Niels and his fishermen then got a favourable sailing wind. Before sailing to Hasvåg, Quiwe told the fishermen not to set the sail too much before they passed Klubbenes; after that, they could set the sail as much as the boat could carry.
The Saturday before All-Saints Day, Trine, the wife of Oluf Øresen, came to Quiwe and asked him to make a sailing wind so that her husband, who had sailed with Niels Jonsen, could come home soon. She promised to give him a keg of beer if he would raise the wind. Again Quiwe agreed, and this time he took a piglet, throwing it into the sea and invoking the winds with:
"Wind to sea, wind to sea!"
But the piglet squirmed too much under the sun (snode sig formegit vnder soelenn), and the wind became too strong. Quiwe said to Trine: "God have mercy on them. I am afraid that they have left prematurely and that the wind will be too strong. If they sailed at the beginning of the storm, may God have mercy, or they will not return."

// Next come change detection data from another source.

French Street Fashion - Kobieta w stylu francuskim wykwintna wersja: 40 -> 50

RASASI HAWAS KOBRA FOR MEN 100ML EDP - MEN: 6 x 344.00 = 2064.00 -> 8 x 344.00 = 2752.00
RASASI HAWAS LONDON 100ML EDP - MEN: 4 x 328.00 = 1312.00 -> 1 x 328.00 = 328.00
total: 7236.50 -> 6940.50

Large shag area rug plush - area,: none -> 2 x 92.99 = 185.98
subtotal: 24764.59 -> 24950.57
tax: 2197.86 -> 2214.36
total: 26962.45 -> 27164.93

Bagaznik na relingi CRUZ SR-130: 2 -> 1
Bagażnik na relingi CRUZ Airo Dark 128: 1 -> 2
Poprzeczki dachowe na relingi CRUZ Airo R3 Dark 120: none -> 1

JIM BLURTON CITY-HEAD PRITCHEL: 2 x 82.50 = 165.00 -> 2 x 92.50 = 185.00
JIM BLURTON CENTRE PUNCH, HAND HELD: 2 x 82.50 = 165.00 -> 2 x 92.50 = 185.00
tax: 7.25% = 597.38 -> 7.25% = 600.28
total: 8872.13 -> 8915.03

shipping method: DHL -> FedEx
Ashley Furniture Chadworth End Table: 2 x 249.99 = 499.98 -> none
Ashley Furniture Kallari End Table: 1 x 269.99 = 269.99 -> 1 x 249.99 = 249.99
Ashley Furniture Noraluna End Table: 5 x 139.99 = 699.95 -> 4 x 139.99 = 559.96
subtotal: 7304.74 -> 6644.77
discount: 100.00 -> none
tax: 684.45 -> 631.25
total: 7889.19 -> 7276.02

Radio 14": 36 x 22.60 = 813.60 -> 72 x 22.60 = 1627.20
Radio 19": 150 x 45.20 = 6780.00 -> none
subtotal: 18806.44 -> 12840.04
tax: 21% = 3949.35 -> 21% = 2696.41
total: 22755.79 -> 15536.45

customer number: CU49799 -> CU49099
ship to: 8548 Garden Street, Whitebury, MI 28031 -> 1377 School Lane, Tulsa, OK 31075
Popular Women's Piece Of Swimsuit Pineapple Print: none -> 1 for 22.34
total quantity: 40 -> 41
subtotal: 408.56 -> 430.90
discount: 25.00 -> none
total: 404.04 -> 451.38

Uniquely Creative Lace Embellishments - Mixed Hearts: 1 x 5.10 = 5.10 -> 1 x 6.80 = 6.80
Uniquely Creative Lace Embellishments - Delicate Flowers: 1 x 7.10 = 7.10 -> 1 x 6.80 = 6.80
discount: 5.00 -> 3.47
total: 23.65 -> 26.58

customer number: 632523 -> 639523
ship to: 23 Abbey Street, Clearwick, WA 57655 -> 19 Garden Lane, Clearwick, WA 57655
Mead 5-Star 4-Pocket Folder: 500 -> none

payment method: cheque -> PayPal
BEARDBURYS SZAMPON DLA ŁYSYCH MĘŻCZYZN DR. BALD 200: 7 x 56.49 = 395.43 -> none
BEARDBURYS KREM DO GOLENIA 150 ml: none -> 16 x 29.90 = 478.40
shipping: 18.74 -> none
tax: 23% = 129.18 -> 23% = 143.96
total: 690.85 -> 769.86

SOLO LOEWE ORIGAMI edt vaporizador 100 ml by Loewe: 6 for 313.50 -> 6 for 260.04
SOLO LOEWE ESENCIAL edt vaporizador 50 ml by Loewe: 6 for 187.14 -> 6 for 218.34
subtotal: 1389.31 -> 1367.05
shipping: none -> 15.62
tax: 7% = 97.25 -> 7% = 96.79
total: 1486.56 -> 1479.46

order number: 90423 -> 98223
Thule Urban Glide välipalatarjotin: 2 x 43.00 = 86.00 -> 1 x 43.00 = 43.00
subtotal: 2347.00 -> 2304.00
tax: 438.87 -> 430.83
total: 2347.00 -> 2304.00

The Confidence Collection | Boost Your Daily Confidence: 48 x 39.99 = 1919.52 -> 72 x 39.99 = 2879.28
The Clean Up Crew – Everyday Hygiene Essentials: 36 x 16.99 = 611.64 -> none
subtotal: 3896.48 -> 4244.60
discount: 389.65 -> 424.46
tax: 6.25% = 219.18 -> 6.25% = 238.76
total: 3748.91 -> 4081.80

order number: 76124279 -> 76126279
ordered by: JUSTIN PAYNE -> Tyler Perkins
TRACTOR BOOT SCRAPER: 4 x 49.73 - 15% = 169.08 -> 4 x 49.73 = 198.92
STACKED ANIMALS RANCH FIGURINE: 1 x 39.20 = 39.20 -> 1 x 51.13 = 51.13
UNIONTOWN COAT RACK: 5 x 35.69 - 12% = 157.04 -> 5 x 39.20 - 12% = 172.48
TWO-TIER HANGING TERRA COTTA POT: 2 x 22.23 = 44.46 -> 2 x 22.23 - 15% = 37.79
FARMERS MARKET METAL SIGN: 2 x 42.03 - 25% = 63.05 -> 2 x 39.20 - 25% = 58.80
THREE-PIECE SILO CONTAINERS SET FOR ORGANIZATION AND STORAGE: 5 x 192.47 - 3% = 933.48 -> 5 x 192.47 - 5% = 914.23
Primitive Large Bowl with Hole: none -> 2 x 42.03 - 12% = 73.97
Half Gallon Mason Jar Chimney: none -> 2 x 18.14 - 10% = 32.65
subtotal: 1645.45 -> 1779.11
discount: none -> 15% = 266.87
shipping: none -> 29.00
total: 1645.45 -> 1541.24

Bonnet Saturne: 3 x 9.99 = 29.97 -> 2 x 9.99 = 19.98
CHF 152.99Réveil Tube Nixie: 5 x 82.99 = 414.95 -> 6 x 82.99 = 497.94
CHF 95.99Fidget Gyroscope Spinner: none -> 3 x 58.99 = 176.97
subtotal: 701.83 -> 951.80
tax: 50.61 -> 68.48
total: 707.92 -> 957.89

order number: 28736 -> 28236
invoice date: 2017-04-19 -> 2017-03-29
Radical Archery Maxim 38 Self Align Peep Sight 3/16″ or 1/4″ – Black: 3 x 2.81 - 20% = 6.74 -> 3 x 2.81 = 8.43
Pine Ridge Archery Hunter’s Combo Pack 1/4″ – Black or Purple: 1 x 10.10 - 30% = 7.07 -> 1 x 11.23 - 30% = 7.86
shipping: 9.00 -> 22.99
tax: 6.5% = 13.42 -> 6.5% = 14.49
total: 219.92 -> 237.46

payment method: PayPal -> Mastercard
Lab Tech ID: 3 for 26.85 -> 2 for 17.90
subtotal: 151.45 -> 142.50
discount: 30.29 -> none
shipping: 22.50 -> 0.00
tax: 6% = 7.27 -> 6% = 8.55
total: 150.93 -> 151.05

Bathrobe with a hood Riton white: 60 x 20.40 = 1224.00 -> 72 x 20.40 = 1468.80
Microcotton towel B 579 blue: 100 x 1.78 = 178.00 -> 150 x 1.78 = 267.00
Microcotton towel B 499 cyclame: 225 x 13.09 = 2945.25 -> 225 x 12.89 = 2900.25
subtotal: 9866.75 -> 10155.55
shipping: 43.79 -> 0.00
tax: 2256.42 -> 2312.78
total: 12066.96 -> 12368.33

Niels Jonsen, Oluf Øresen and three boys from Hasvåg - Jon Olsen, Hans Poulsen and Matz Olsen - all perished in that storm. The bailiff asked if Quiwe had raised the wind other times. Quiwe replied: "Yes, I have often made wind for people. Four years ago I made wind for a ship from Nordlandene, lying at Karcken, because the men aboard requested that I make wind for them. So I washed my foot and stirred a gentle southern wind."
Furthermore, the Bailiff asked whether he knew how to do sorcery (gand). Quiwe answered that he had never taken anything to conjure runic spells (rundom). The Bailiff then wanted Quiwe to explain what the runic spells were. Quiwe answered:
"When they want to cast runic spells, they use a Sami drum – (goavdi) (runebomme). The drum is made of pine root and covered with reindeer hide or buckskin. They use a piece of wood, as a handle under the drum, and claws from every kind of animal native to this county are hung around the drum. Nine lines are painted on the drum with alder bark; this bark is also used to paint domestic pillows in the huts of the Sami. The first line on the drum represents their god, the second the sun, and the third the moon; these, in turn, symbolise the animals which can bring them luck or inflict harm on their enemies. And when two sorcerers (gandmen) want to test whose craft is the strongest, they paint two antler-butting reindeer on the drum. Whichever one turns out to be the strongest will indicate which master is strongest and most cunning. And when they want to ask their apostle (demon or guiding spirit) about something, they will take some small pieces of copper and hang them on the wings of a bird made of copper, which they then place on the drum. Striking the drum with a horn hammer, lined with beaver skin, the bird leaps around on the drum and finally stops on one of the lines. Then the master knows immediately what the apostle has answered. To protect the master, or whoever else may be in the hut (gammen), from accident, they beat the drum with the hammer. He whose bird falls from the drum will not live long."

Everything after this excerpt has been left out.